Di tengah hiruk-pikuk kota Hong Kong yang dinamis, terdapat sebuah komunitas yang berkomitmen untuk melestarikan budaya Indonesia melalui seni bela diri tradisional: Pagar Nusa. Dipimpin oleh Itas Martono, yang menjabat sebagai ketua Pagar Nusa Hong Kong periode 2022-2025, organisasi ini telah berdiri sejak akhir tahun 2017 dan terus berkembang hingga kini.
Awalnya, Itas Martono menjabat sebagai wakil ketua di Pagar Nusa Hong Kong pada tahun 2023. Kini, menjelang konferensi cabang yang diadakan setiap tiga tahun sekali pada bulan Oktober, ia bersiap untuk menyerahkan estafet kepemimpinan kepada generasi berikutnya.

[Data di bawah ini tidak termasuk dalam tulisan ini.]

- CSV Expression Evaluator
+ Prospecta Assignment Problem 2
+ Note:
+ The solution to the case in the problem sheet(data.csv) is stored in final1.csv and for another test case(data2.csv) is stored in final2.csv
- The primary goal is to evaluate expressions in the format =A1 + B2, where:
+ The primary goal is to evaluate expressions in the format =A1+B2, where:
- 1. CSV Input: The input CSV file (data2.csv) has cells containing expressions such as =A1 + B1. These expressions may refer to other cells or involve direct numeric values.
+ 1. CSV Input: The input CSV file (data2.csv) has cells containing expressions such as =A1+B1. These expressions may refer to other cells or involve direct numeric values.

Keberadaan Pagar Nusa di Hong Kong tidak terlepas dari inisiatif Gus Nabil Haroen, ketua umum Pimpinan Pusat Pagar Nusa, yang bersama KH. Aqil Syirod, ketua PBNU, memperkenalkan seni pencak silat kepada komunitas di Hong Kong. Bersama Ibu Umi Muawanah dan rekan-rekannya, mereka menyadari perlunya mendirikan Pagar Nusa di Hong Kong untuk melengkapi organisasi Nahdlatul Ulama (NU) di luar negeri. Mba Susiana terpilih sebagai ketua dalam perintisan hingga memimpin di periode pertama tahun 2018-2021.
Pagar Nusa merupakan salah satu badan otonom Nahdlatul Ulama, dengan status pimpinan cabang istimewa di luar negeri. Saat ini, organisasi ini memiliki tiga anak cabang di Tsim Sha Tsui, Sheung Shui, dan Yuen Long. Setiap cabang memiliki ketua yang telah mendapatkan izin untuk mengembangkan pencak silat di wilayah masing-masing, tetap dalam koordinasi dengan Pagar Nusa Pusat di Causeway Bay.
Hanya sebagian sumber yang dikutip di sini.